This repository is the official implementation of CeiT (Convolution-enhanced image Transformer). It builds from Data-Efficient Vision Transformer and timm
For details see Incorporating Convolution Designs into Visual Transformers by Kun Yuan, Shaopeng Guo, Ziwei Liu, Aojun Zhou, Fengwei Yu and Wei Wu
If you use this code for a paper please cite:
@article{DBLP:journals/corr/abs-2103-11816,
author = {Kun Yuan and
Shaopeng Guo and
Ziwei Liu and
Aojun Zhou and
Fengwei Yu and
Wei Wu},
title = {Incorporating Convolution Designs into Visual Transformers},
journal = {CoRR},
volume = {abs/2103.11816},
year = {2021},
url = {https://arxiv.org/abs/2103.11816},
archivePrefix = {arXiv},
eprint = {2103.11816},
timestamp = {Wed, 24 Mar 2021 15:50:40 +0100},
biburl = {https://dblp.org/rec/journals/corr/abs-2103-11816.bib},
bibsource = {dblp computer science bibliography, https://dblp.org}
}
We provide baseline CeiT models pretrained on ImageNet 2012. The checkpoint can be downloaded from here
model name | epoch | acc@1 | acc@5 | #params |
---|---|---|---|---|
ceit_tiny_patch16_224 | 300 | 76.4 | 93.4 | 6.4M |
ceit_tiny_patch16_384 | 300 | 78.8 | 94.7 | 6.4M |
ceit_small_patch16_224 | 300 | 82.0 | 95.9 | 24.2M |
ceit_small_patch16_384 | 300 | 83.3 | 96.5 | 24.2M |
ceit_base_patch16_224 | 100 | 81.9 | 95.8 | 94.4M |
ceit_base_patch16_224 | 150 | 82.5 | 95.6 | 94.4M |
Before using it, make sure you have the pytorch-image-models package timm==0.3.2
by Ross Wightman installed. Note that our work relies of the augmentations proposed in this library.

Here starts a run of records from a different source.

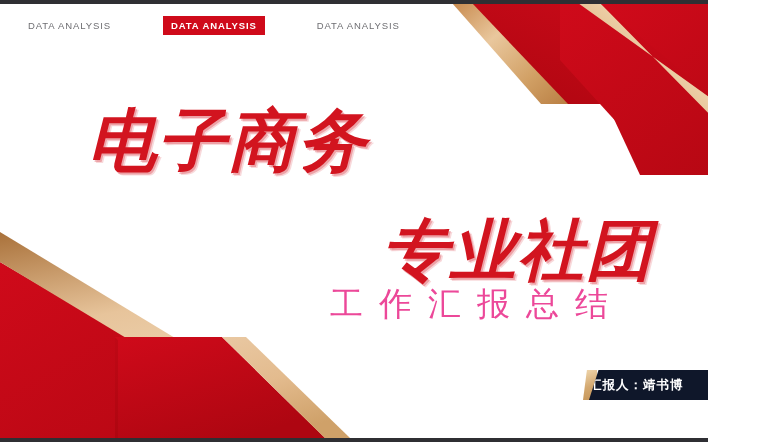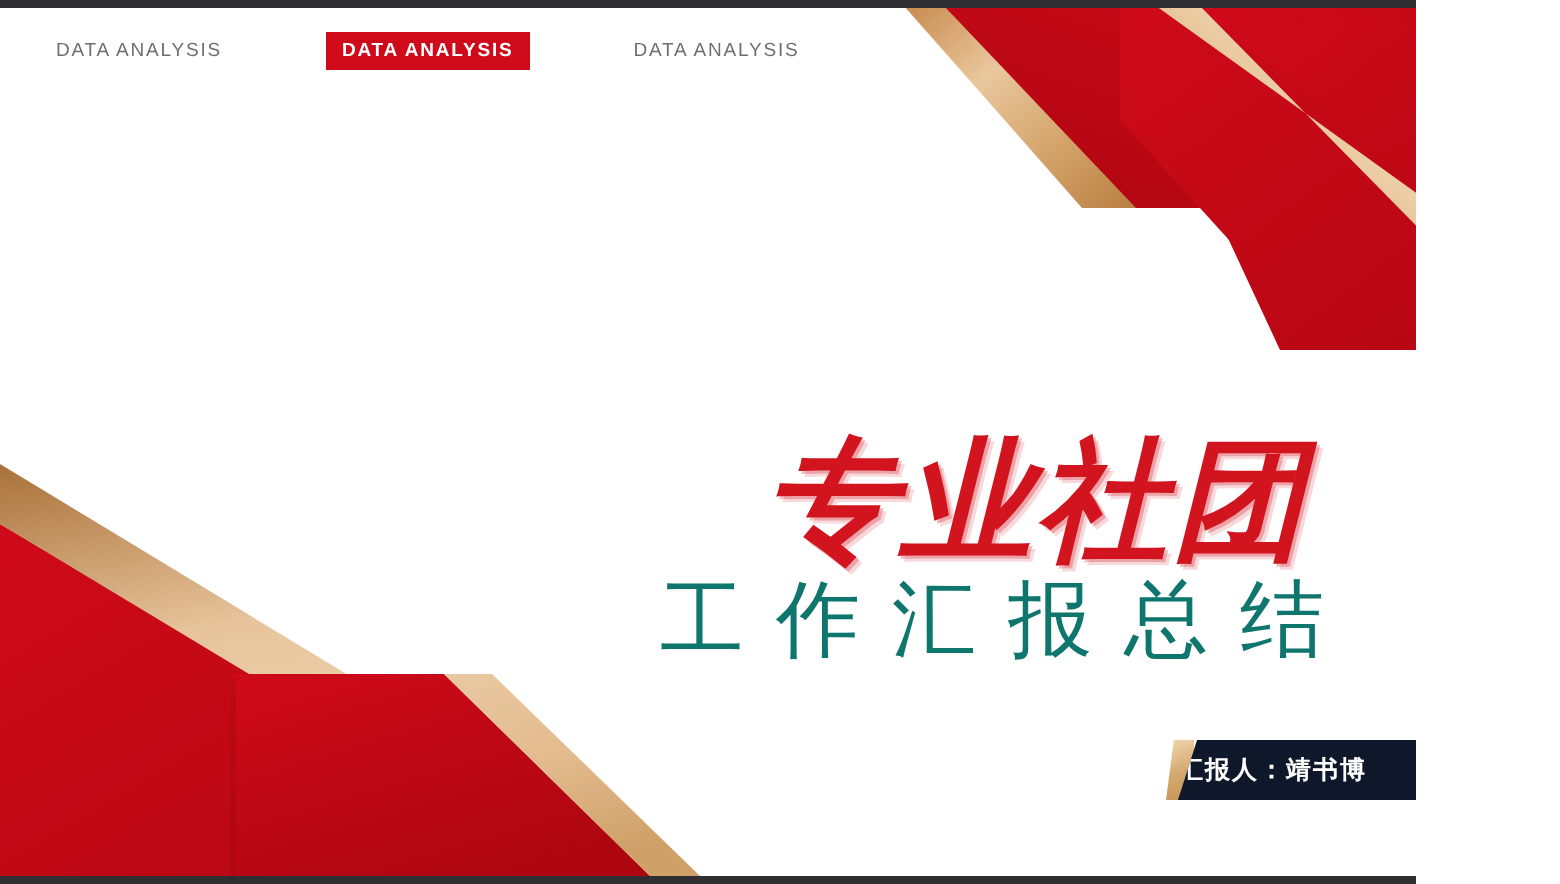--- a/index.html
+++ b/index.html
@@ -92,22 +92,22 @@
     top: 172px;
     font-size: 66px;
     margin-top: 34px;
   }
 
   .subtitle {
     position: absolute;
     left: 330px;
     top: 282px;
     z-index: 25;
-    font-size: 42px;
-    color: #0f766e;
+    font-size: 33px;
+    color: #ec4899;
     letter-spacing: 16px;
     white-space: nowrap;
     font-family: "DejaVu Sans", "Liberation Sans", sans-serif;
   }
 
   
   .presenter {
     position: absolute;
     left: 583px;
     top: 370px;
@@ -300,20 +300,21 @@
 
   <div class="frame-edge top"></div>
   <div class="frame-edge bottom"></div>
 
   <div class="topnav">
     <div class="nav-item spacer-a">DATA ANALYSIS</div>
     <div class="nav-item active spacer-b">DATA ANALYSIS</div>
     <div class="nav-item">DATA ANALYSIS</div>
   </div>
 
+  <div class="headline-1">电子商务</div>
   <div class="headline-2">专业社团</div>
   <div class="subtitle">工作汇报总结</div>
 
   <div class="presenter">
     <div class="gold-left"></div>
     <div class="gold-right"></div>
     <div class="plate">
       <span class="plate-label">汇报人：靖书博</span>
     </div>
   </div>

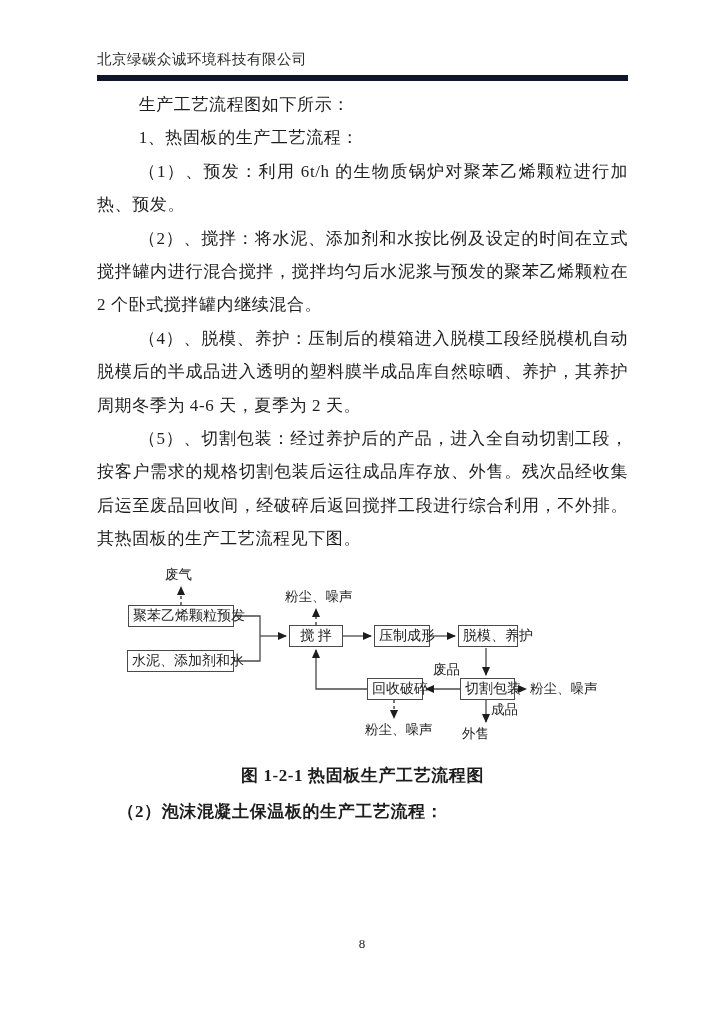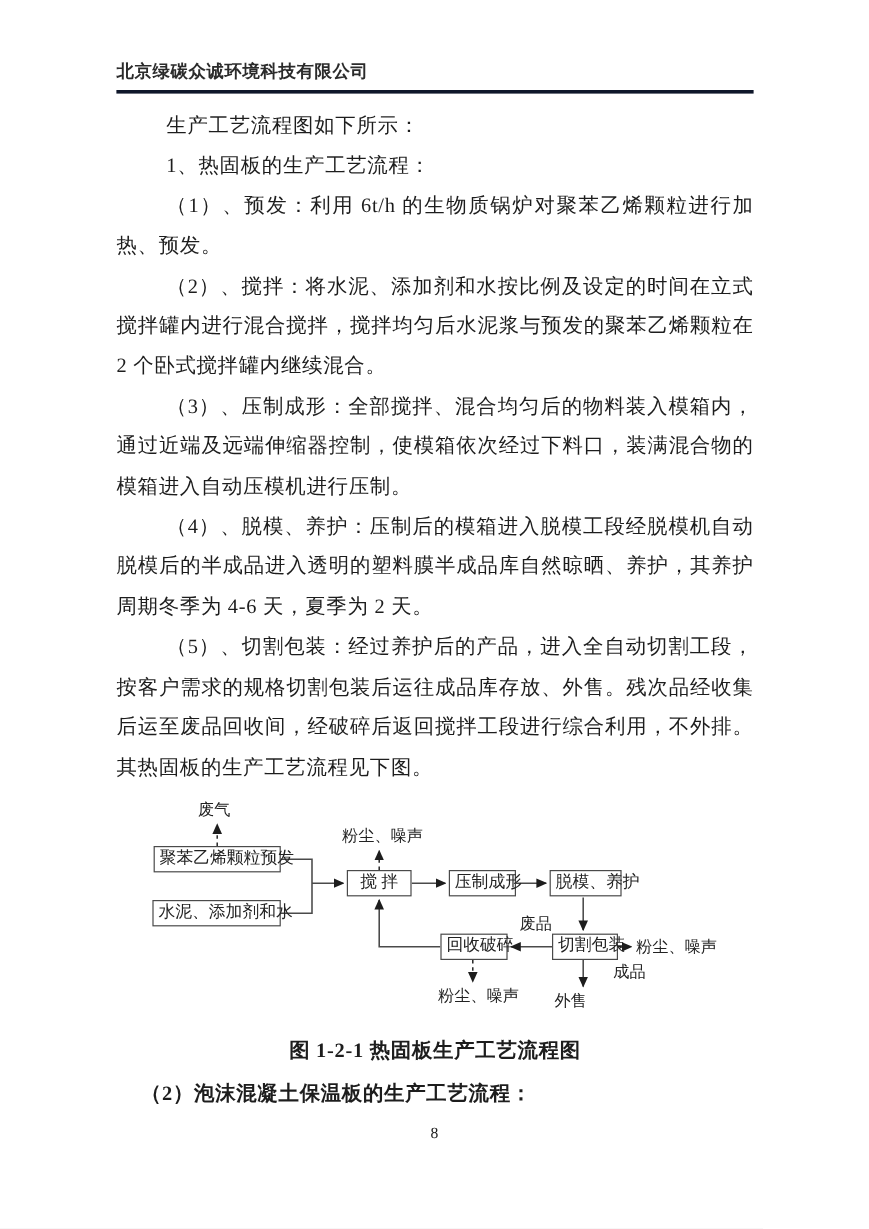--- a/index.html
+++ b/index.html
@@ -9,21 +9,21 @@
     background:#ffffff;
     overflow:hidden;
     font-family:"Liberation Serif","DejaVu Serif",serif;
     color:#1d1d1d;
   }
   
   .header{
     position:absolute;left:97px;top:50px;width:531px;
     display:flex;justify-content:space-between;align-items:flex-end;
     font-size:14.5px;color:#2b2b2b;letter-spacing:0.5px;
-    padding-bottom:6px;border-bottom:3px solid #0f172a;font-weight:bold;
+    padding-bottom:6px;border-bottom:6px solid #0f172a;
   }
   .header .archive{letter-spacing:0.2px;}
   
   .content{position:absolute;left:97px;top:88px;width:531px;}
   .content p{
     margin:0;font-size:17px;line-height:33.4px;
     text-align:justify;text-indent:2.45em;letter-spacing:0.6px;
   }
   
   .flowchart{position:relative;width:531px;height:190px;margin-top:6px;}
@@ -59,21 +59,20 @@
 
   <div class="header">
     <span>北京绿碳众诚环境科技有限公司</span>
   </div>
 
   <div class="content">
     <p>生产工艺流程图如下所示：</p>
     <p>1、热固板的生产工艺流程：</p>
     <p>（1）、预发：利用 6t/h 的生物质锅炉对聚苯乙烯颗粒进行加热、预发。</p>
     <p>（2）、搅拌：将水泥、添加剂和水按比例及设定的时间在立式搅拌罐内进行混合搅拌，搅拌均匀后水泥浆与预发的聚苯乙烯颗粒在 2 个卧式搅拌罐内继续混合。</p>
-    <p>（3）、压制成形：全部搅拌、混合均匀后的物料装入模箱内，通过近端及远端伸缩器控制，使模箱依次经过下料口，装满混合物的模箱进入自动压模机进行压制。</p>
     <p>（4）、脱模、养护：压制后的模箱进入脱模工段经脱模机自动脱模后的半成品进入透明的塑料膜半成品库自然晾晒、养护，其养护周期冬季为 4-6 天，夏季为 2 天。</p>
     <p>（5）、切割包装：经过养护后的产品，进入全自动切割工段，按客户需求的规格切割包装后运往成品库存放、外售。残次品经收集后运至废品回收间，经破碎后返回搅拌工段进行综合利用，不外排。其热固板的生产工艺流程见下图。</p>
 
     <div class="flowchart">
       <svg class="fc-svg" width="531" height="190">
         <defs>
           <marker id="arw" markerUnits="userSpaceOnUse" markerWidth="9" markerHeight="8" refX="8" refY="4" orient="auto">
             <path d="M0,0 L9,4 L0,8 z" fill="#1d1d1d"></path>
           </marker>
         </defs>
@@ -104,21 +103,21 @@
       <div class="fc-box" style="left:192px;top:63px;width:54px;">搅  拌</div>
       <div class="fc-box" style="left:277px;top:63px;width:56px;">压制成形</div>
       <div class="fc-box" style="left:361px;top:63px;width:60px;">脱模、养护</div>
       <div class="fc-box" style="left:363px;top:116px;width:55px;">切割包装</div>
       <div class="fc-box" style="left:270px;top:116px;width:56px;">回收破碎</div>
 
       <div class="fc-label" style="left:68px;top:5px;">废气</div>
       <div class="fc-label" style="left:188px;top:27px;">粉尘、噪声</div>
       <div class="fc-label" style="left:336px;top:100px;text-align:center;">废品</div>
       <div class="fc-label" style="left:433px;top:119px;">粉尘、噪声</div>
-      <div class="fc-label" style="left:394px;top:140px;margin-left:20px;">成品</div>
+      <div class="fc-label" style="left:394px;top:140px;">成品</div>
       <div class="fc-label" style="left:365px;top:164px;">外售</div>
       <div class="fc-label" style="left:268px;top:160px;">粉尘、噪声</div>
     </div>
 
     <div class="caption">图 1-2-1 热固板生产工艺流程图</div>
     <div class="heading2">（2）泡沫混凝土保温板的生产工艺流程：</div>
   </div>
 
   <div class="pagenum">8</div>
 </div>

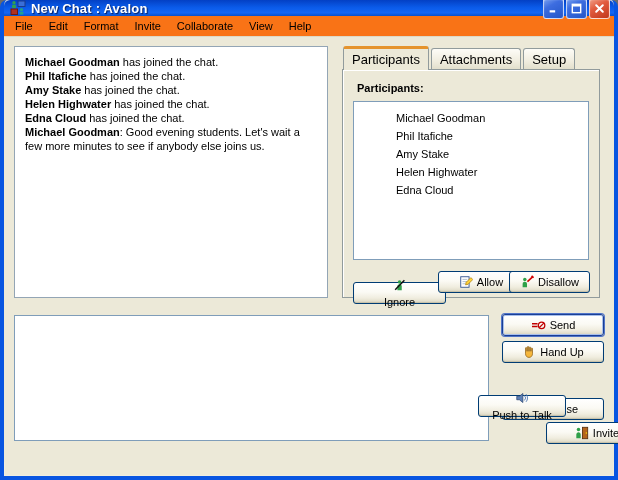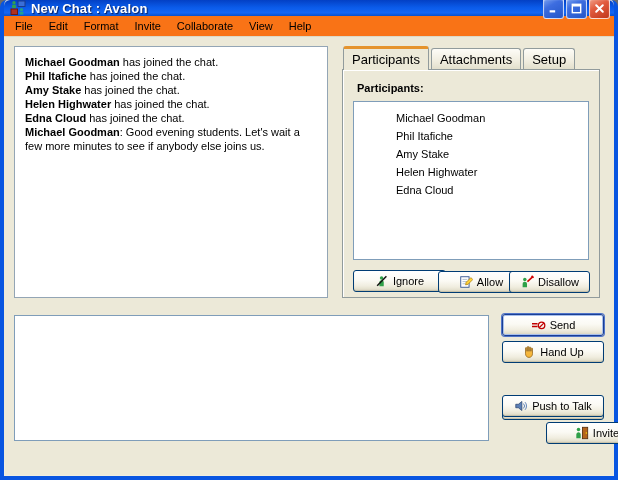--- a/index.html
+++ b/index.html
@@ -92,35 +92,35 @@
     background:linear-gradient(180deg,#FFFFFF 0%,#FBFAF4 45%,#F0EDDF 75%,#DCD8C2 100%);
     border:1px solid #003C74; border-radius:3px;
     font-size:11px; color:#000; cursor:default;
     box-shadow:inset 0 -1px 1px rgba(120,110,80,.25);
   }
   .xpbtn svg{ flex:0 0 auto; }
   .xpbtn.default{
     border-color:#1A3F94;
     box-shadow:0 0 0 1px #4F74C9, inset 0 0 0 1px #A9C0EC, inset 0 -1px 1px rgba(120,110,80,.2);
   }
-  .btn-ignore  { left:10px;  top:200px; width:93px; }
+  .btn-ignore  { left:10px;  top:212px; width:93px;flex-direction:column; }
   .btn-allow   { left:95px;  top:201px; width:86px; }
   .btn-disallow{ left:166px; top:201px; width:81px; }
 
   .composer{
     position:absolute; left:10px; top:278px; width:475px; height:126px;
     background:#fff; border:1px solid #7F9DB9; resize:none;
     font-family:"Liberation Sans","DejaVu Sans",sans-serif; font-size:11px; padding:4px 6px;
     outline:none;
   }
 
   .btn-send  { left:498px; top:277px; width:102px; }
   .btn-hand  { left:498px; top:304px; width:102px; }
   .btn-pause { left:498px; top:331px; width:102px;margin-top:30px; }
-  .btn-ptt   { left:498px; top:358px; width:102px; }
+  .btn-ptt   { left:474px; top:358px; width:88px;flex-direction:column; }
   .btn-invite{ left:498px; top:385px; width:102px;margin-left:44px; }
 </style>
 </head>
 <body>
 
 <div class="window">
 
   <div class="titlebar">
     <svg class="app-icon" viewBox="0 0 16 16">
       <rect x="8" y="1" width="7" height="5.5" fill="#3A6FD8" stroke="#1A3A8C"></rect>

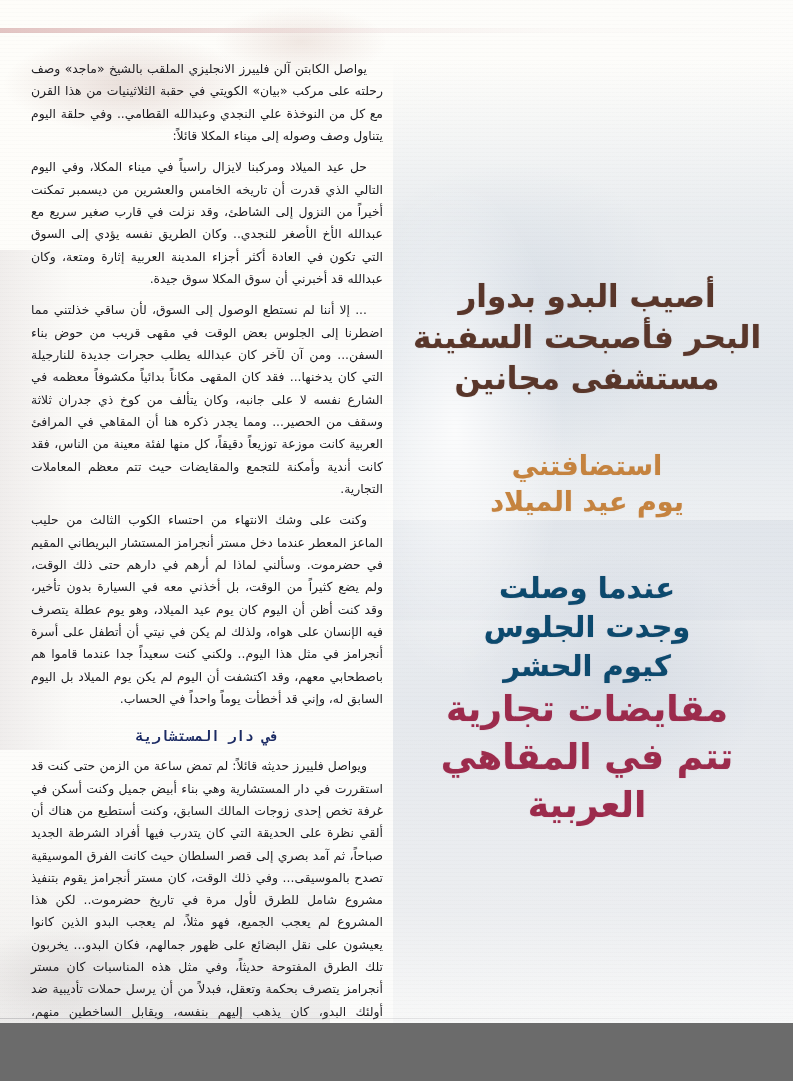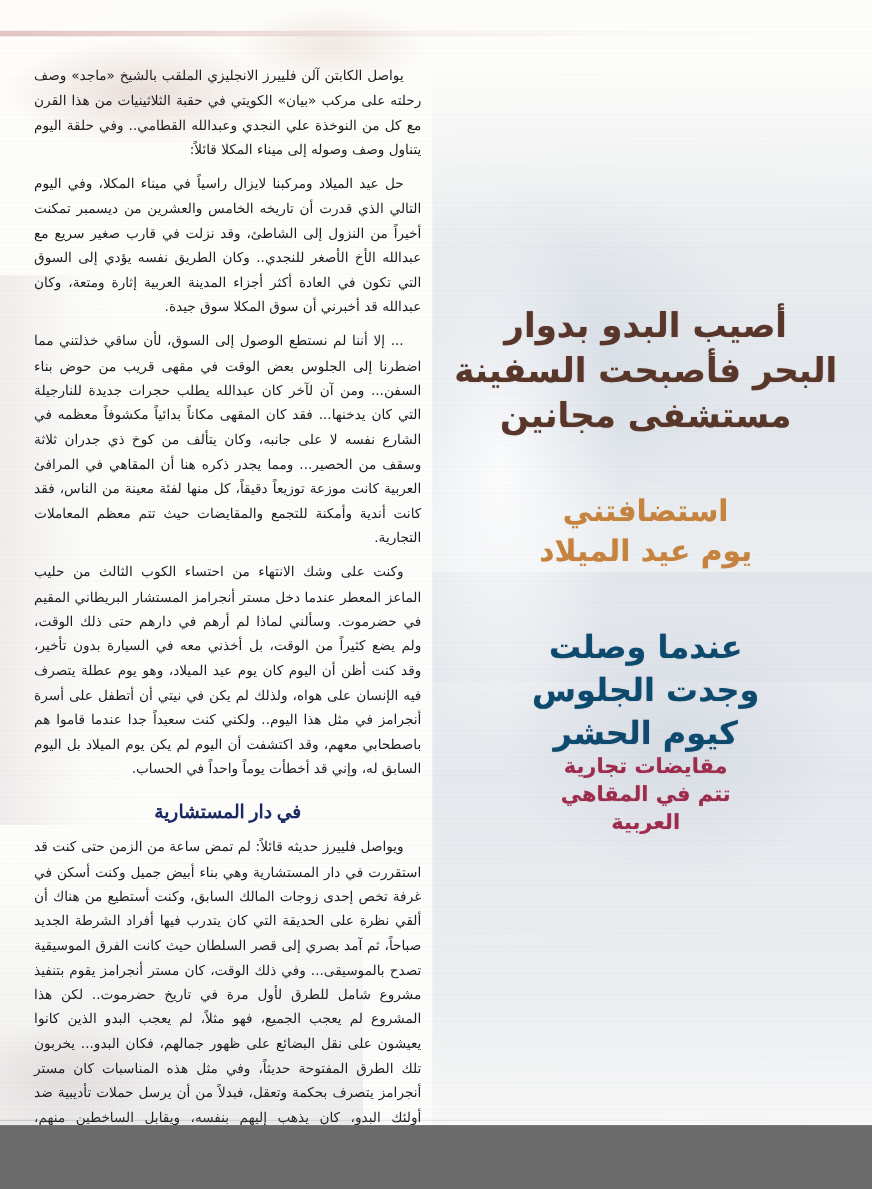--- a/index.html
+++ b/index.html
@@ -131,22 +131,22 @@
   }
   .para.tight {
     margin-bottom: 9px;
   }
   .para.last {
     margin-bottom: 0;
   }
 
   
   .section-heading {
-    font-family: Liberation Serif, serif;
-    font-size: 17px;
+    font-family: Liberation Mono, monospace;
+    font-size: 14px;
     font-weight: bold;
     color: #1b2a63;
     text-align: center;
     margin: 18px 0 10px 0;
     letter-spacing: 0.4px;
   }
 
   
   .pullquote {
     font-family: "DejaVu Sans", "Liberation Sans", sans-serif;
@@ -172,21 +172,21 @@
     color: #c5833f;
     margin-bottom: 50px;
     text-shadow: 0 0 1px rgba(197,131,63,0.40);
   }
   .pq-3 {
     font-size: 29px;
     color: #0c4a6e;
     text-shadow: 0 0 1px rgba(42,44,94,0.45);
   }
   .pq-4 {
-    font-size: 19px;
+    font-size: 36px;
     color: #9c2b4c;
     margin-bottom: 0;
     text-shadow: 0 0 1px rgba(156,43,76,0.40);
   }
 
   
   .footer-rule {
     position: absolute;
     left: 0;
     top: 1018px;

First, clone the repository locally:
git clone https://github.com/coeusguo/ceit.git
Then, install PyTorch 1.7.0+ and torchvision 0.8.1+ and pytorch-image-models 0.3.2:
conda install -c pytorch pytorch torchvision
pip install timm==0.3.2
Download and extract ImageNet train and val images from http://image-net.org/.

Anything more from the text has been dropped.